:: Exercise description ::
Within the entries below, every line containing "font" is to be copied.
Start of Records for the exercise
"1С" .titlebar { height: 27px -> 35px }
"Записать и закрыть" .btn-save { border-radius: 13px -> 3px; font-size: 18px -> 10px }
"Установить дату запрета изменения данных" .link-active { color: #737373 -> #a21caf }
End of Records for the exercise
Start of Records for the exercise
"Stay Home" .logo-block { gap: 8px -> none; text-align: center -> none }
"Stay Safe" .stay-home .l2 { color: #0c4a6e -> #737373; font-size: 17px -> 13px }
End of Records for the exercise
Start of Records for the exercise
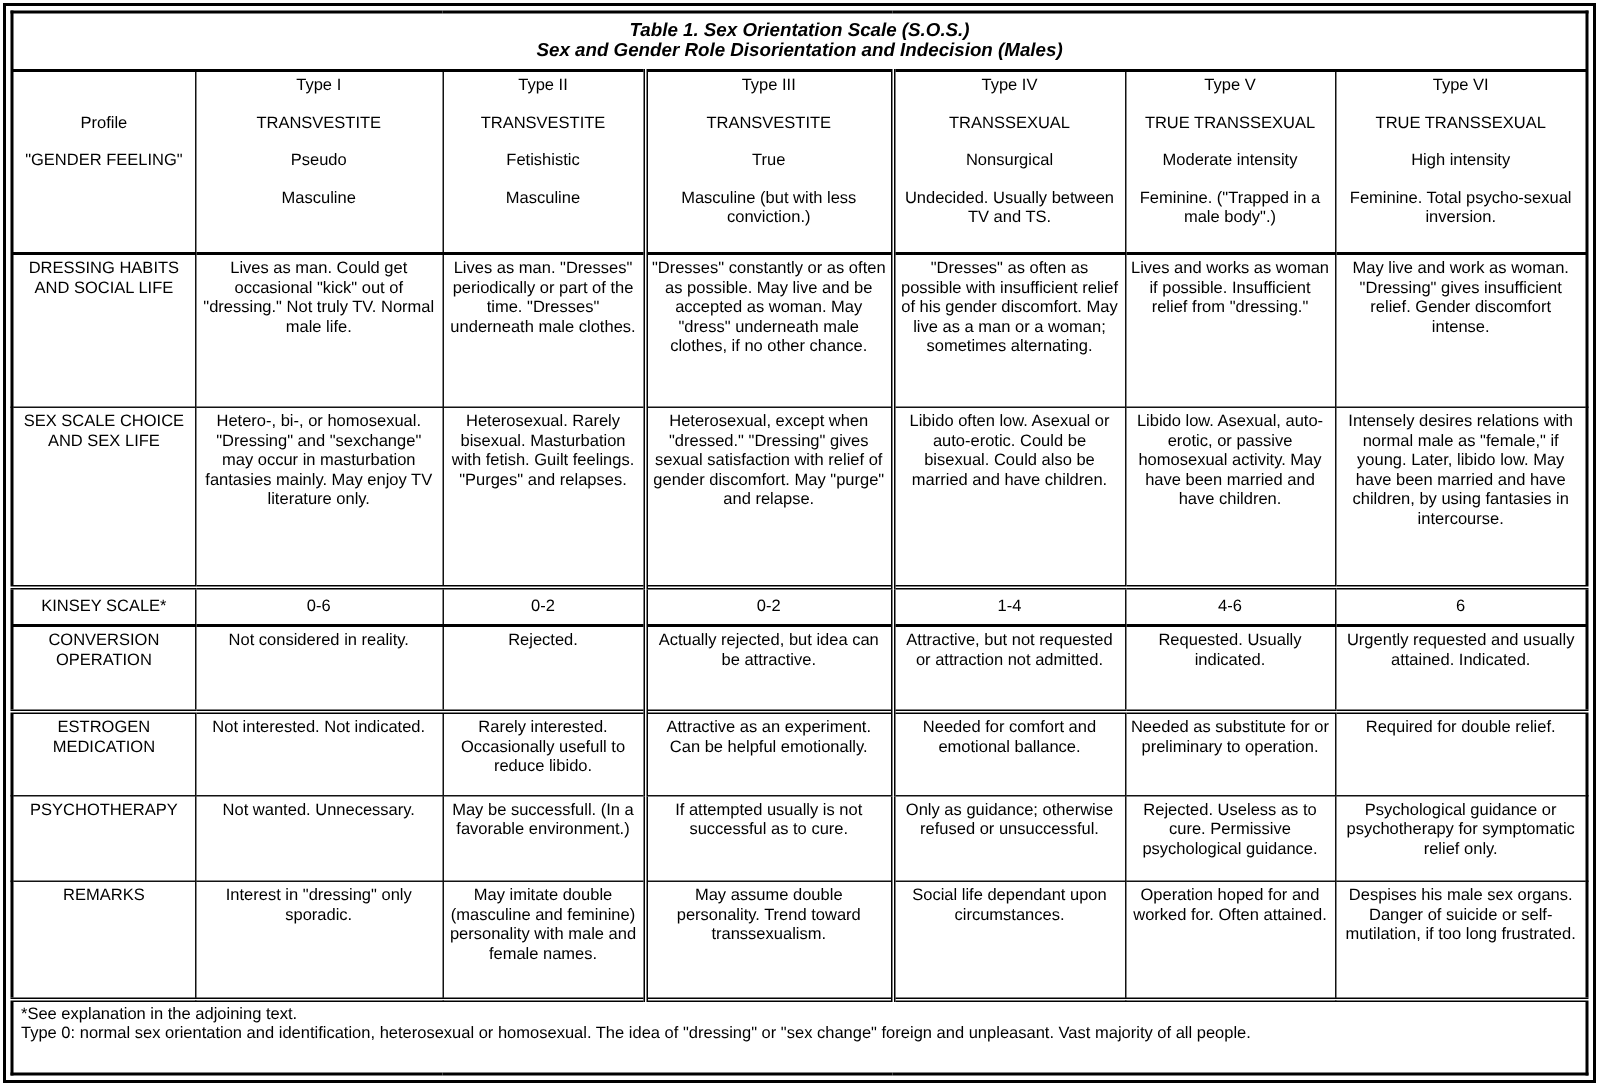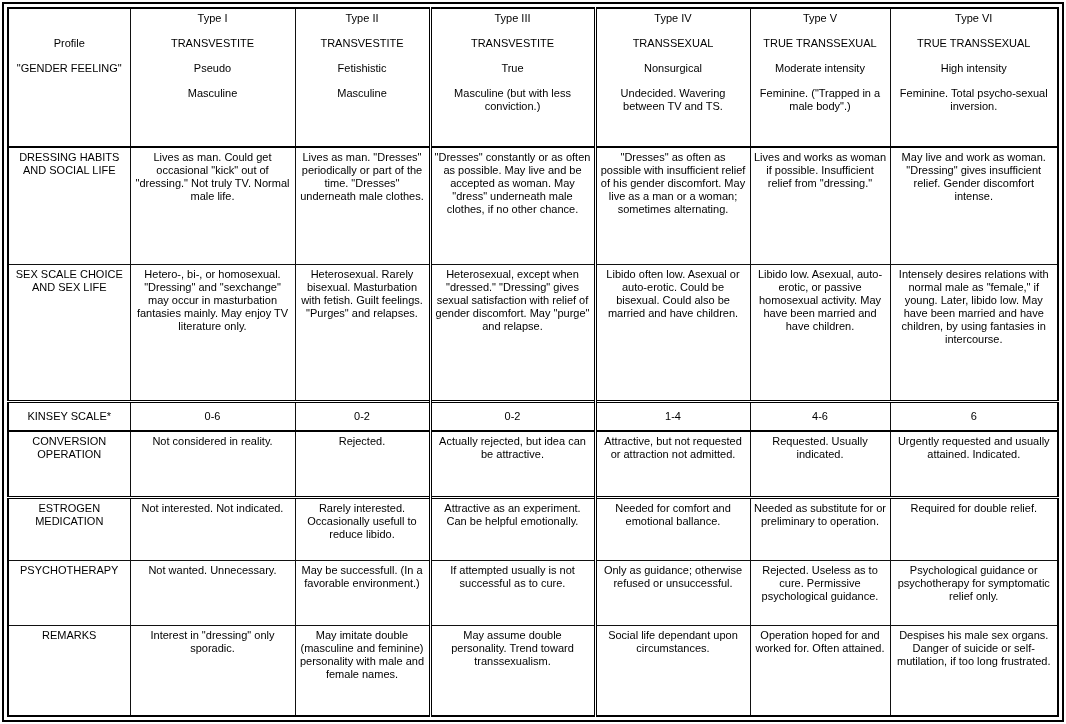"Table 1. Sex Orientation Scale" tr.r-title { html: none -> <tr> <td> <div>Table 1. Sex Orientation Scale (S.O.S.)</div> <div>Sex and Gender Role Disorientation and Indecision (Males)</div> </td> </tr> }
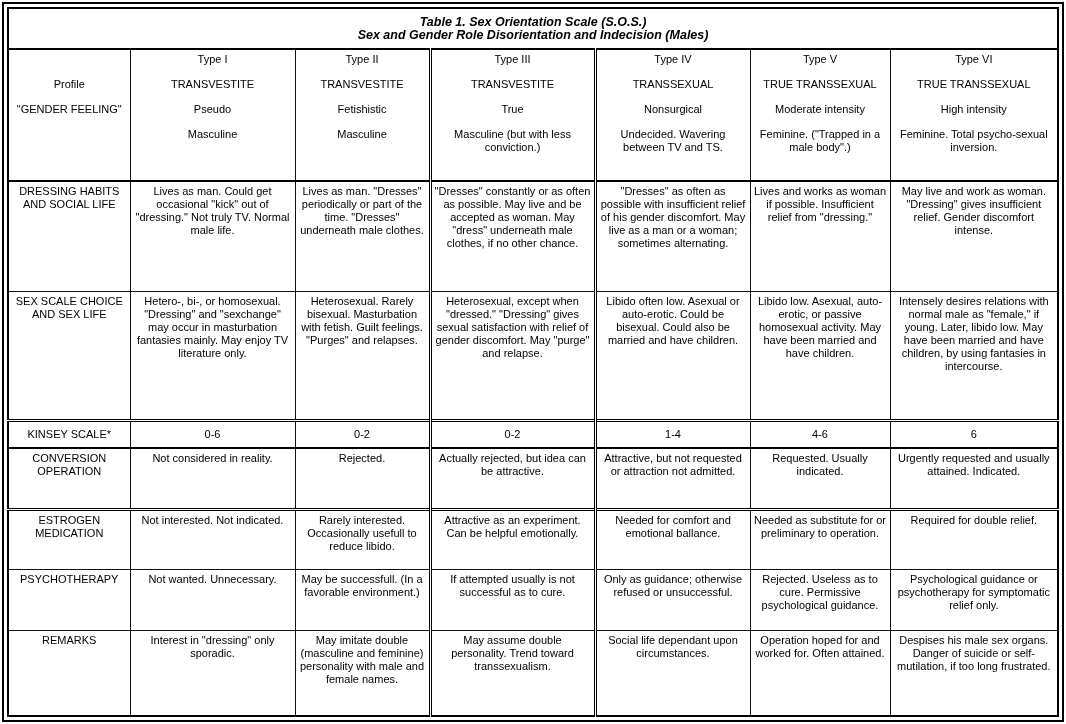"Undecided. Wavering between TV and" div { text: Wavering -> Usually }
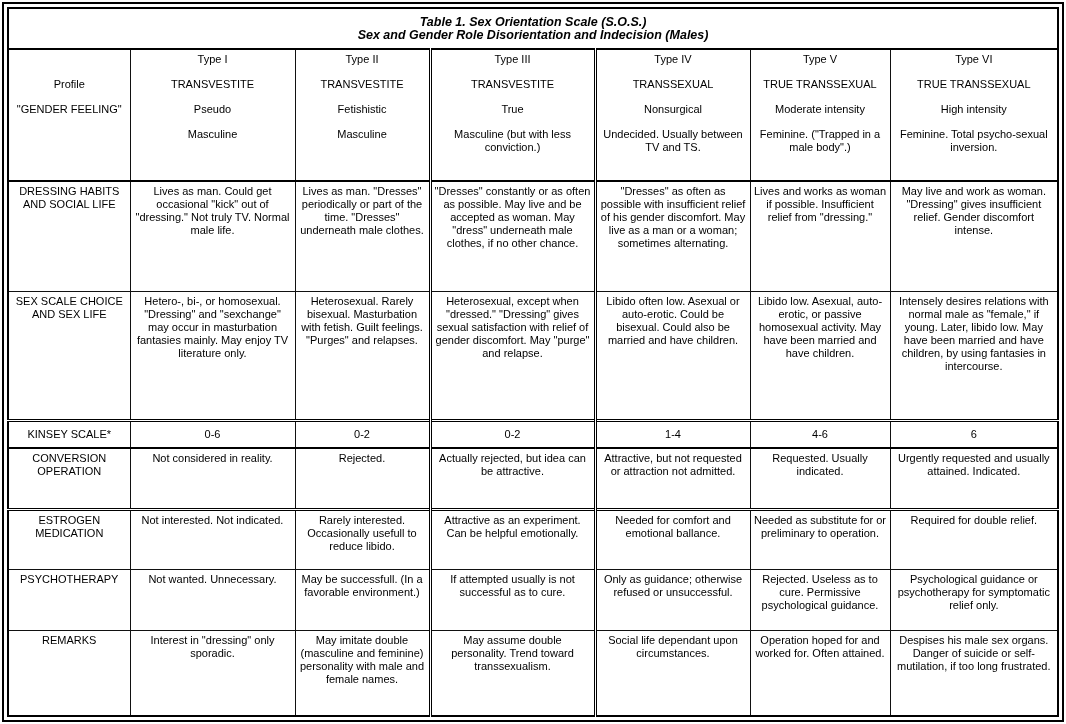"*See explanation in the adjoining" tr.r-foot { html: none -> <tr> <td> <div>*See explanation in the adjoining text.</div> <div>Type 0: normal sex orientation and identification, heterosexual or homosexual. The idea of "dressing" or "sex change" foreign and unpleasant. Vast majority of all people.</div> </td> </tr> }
End of Records for the exercise
:: Solved exercise ::
"Записать и закрыть" .btn-save { border-radius: 13px -> 3px; font-size: 18px -> 10px }
"Stay Safe" .stay-home .l2 { color: #0c4a6e -> #737373; font-size: 17px -> 13px }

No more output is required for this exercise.